-3-
Emine Hanım’ın yaptığı dolma ile
kendi hazırladığı salatayı yiyor, elindeki şarap kadehinin son yudumlarını
sindire sindire tatmaya çalışıyordur. Arada bir, akşam yemeğinde bir kadeh
şarabın günü kapatırken ona eşlik etmesini sever.
Hacer’in öyküsünü okumuş, sevmiştir, ondan heveslenmiş olacak garip bir
yazma tutkusu ateşlenmiştir içinde, kaçırmak istemez. Kafasına koymuştur. Bir
ay içinde en az beş bin kelimelik bir yazısını ciddi bir dergiye yollayacaktır.
Her gün kaç saat okursa o kadar da yazmaya karar verir. Bilgisayarı hazırlar,
başlamak üzeredir, telefon çalar:
“Mühendis çocuk, artık aramaz oldun, hazırlan geliyorum, ayrıca sana iyi
bir haberim var, yemeğini yedin mi?”
“Evet, yedim…”
“O zaman bir iki sütlü tatlı alıp geliyorum. Umarım çayın vardır, yoksa onu
da mı getireyim?”
Leman’ı kıramaz, borçlu hissediyordur ona. “Yok, tamam, atla gel...”
Leman, sahneye ilk çıktığında alkışı hak etmek için dikkat çekmeye çalışan
tiyatro oyuncusu gibi telaşla, evin çevresindeki köpeklerden yakınarak girer
eve, elindekileri bırakacak yer arar.
“Hoş geldin!” Öper yanaklarından Kenan, alır getirdiklerini, mutfağa koyar.
Ayaklarına dolanan Mars’ı sever, sohbet eder onunla. Üçü birlikte yukarı
çıkarlar. Odanın çalışmaya hazırlandığı bellidir.
“Çalışkan çocuğu baştan mı çıkardım?”
“Seninle o kadar hukukumuz yok mu Leman, ne olacak? Başlayacaktım, yarına
erteliyorum. Oldu mu?”
Sitemli gülücüğü renklenir Leman’ın, derinleşmiş ve canlanmıştır. Kenan’ın
yanında önemli olduğunu hissetmek mutlu etmiştir onu.

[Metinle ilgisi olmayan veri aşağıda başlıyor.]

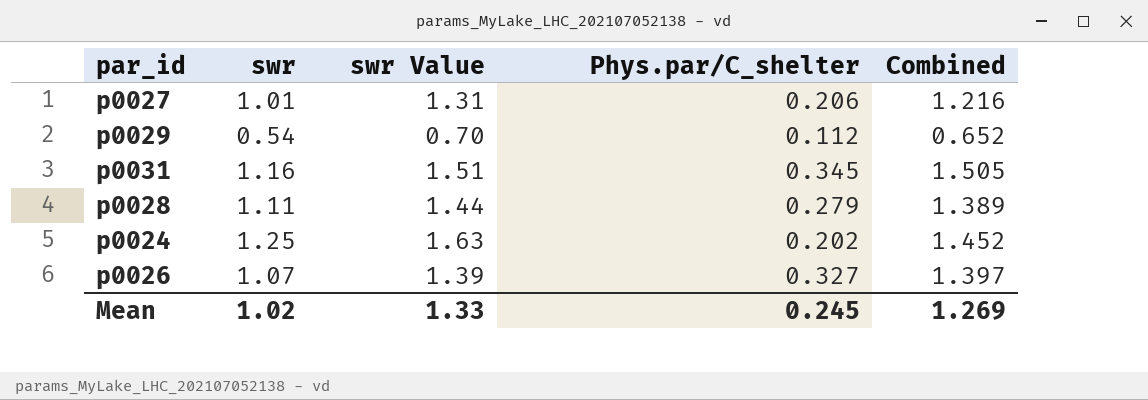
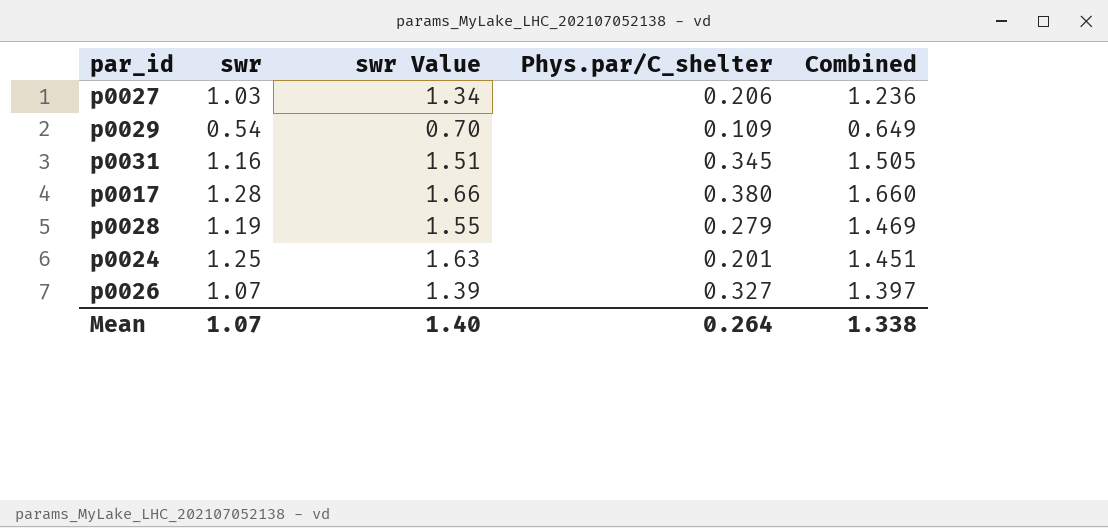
p0027 | swr: 1.01 -> 1.03
p0027 | swr Value: 1.31 -> 1.34
p0027 | Combined: 1.216 -> 1.236
p0029 | Phys.par/C_shelter: 0.112 -> 0.109
p0029 | Combined: 0.652 -> 0.649
row p0017: none -> 1.28 | 1.66 | 0.380 | 1.660
p0028 | swr: 1.11 -> 1.19
p0028 | swr Value: 1.44 -> 1.55
p0028 | Combined: 1.389 -> 1.469
p0024 | Phys.par/C_shelter: 0.202 -> 0.201
p0024 | Combined: 1.452 -> 1.451
Mean | swr: 1.02 -> 1.07
Mean | swr Value: 1.33 -> 1.40
Mean | Phys.par/C_shelter: 0.245 -> 0.264
Mean | Combined: 1.269 -> 1.338

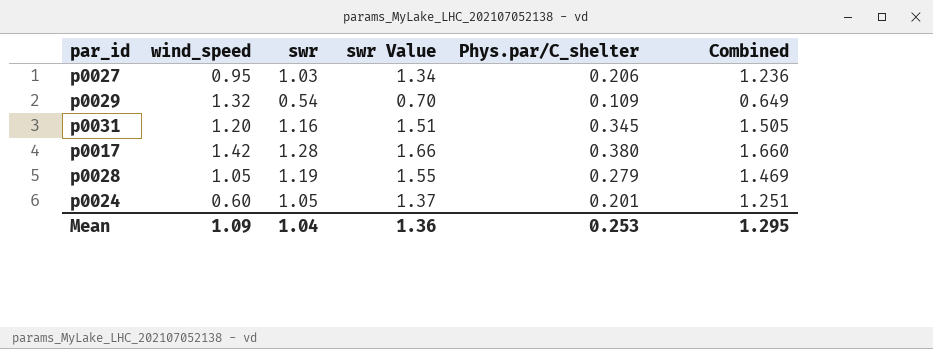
column wind_speed | position: none -> 2
row p0026: 1.07 | 1.39 | 0.327 | 1.397 -> none
p0024 | swr: 1.25 -> 1.05
p0024 | swr Value: 1.63 -> 1.37
p0024 | Combined: 1.451 -> 1.251
Mean | swr: 1.07 -> 1.04
Mean | swr Value: 1.40 -> 1.36
Mean | Phys.par/C_shelter: 0.264 -> 0.253
Mean | Combined: 1.338 -> 1.295

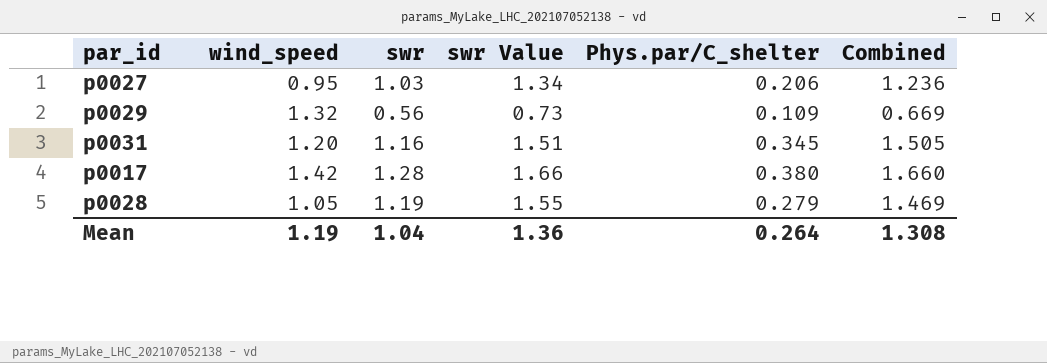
row p0024: 0.60 | 1.05 | 1.37 | 0.201 | 1.251 -> none
p0029 | swr: 0.54 -> 0.56
p0029 | swr Value: 0.70 -> 0.73
p0029 | Combined: 0.649 -> 0.669
Mean | wind_speed: 1.09 -> 1.19
Mean | Phys.par/C_shelter: 0.253 -> 0.264
Mean | Combined: 1.295 -> 1.308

“Dur, geliyorum, sen işine bakadur, hemen şimdi…” Hızlı adımlarla daracık
merdivenleri iner.
Kenan endişelenir. “Aman,
merdivenler dik, yavaş! Deli kız!” Kitapları düzenler masada yer açmak için.
İki tatlı kâsesini taşıdığı tepsi elinde gelir Leman.
“Otelde aşçıya özel yaptırdım, az şekerli, yok gibi şekeri, ama yine de
tatlıya benziyor…”
Tatlılarını yerler, beğenir Kenan. “Aşçı övgüyü hak etmiş.”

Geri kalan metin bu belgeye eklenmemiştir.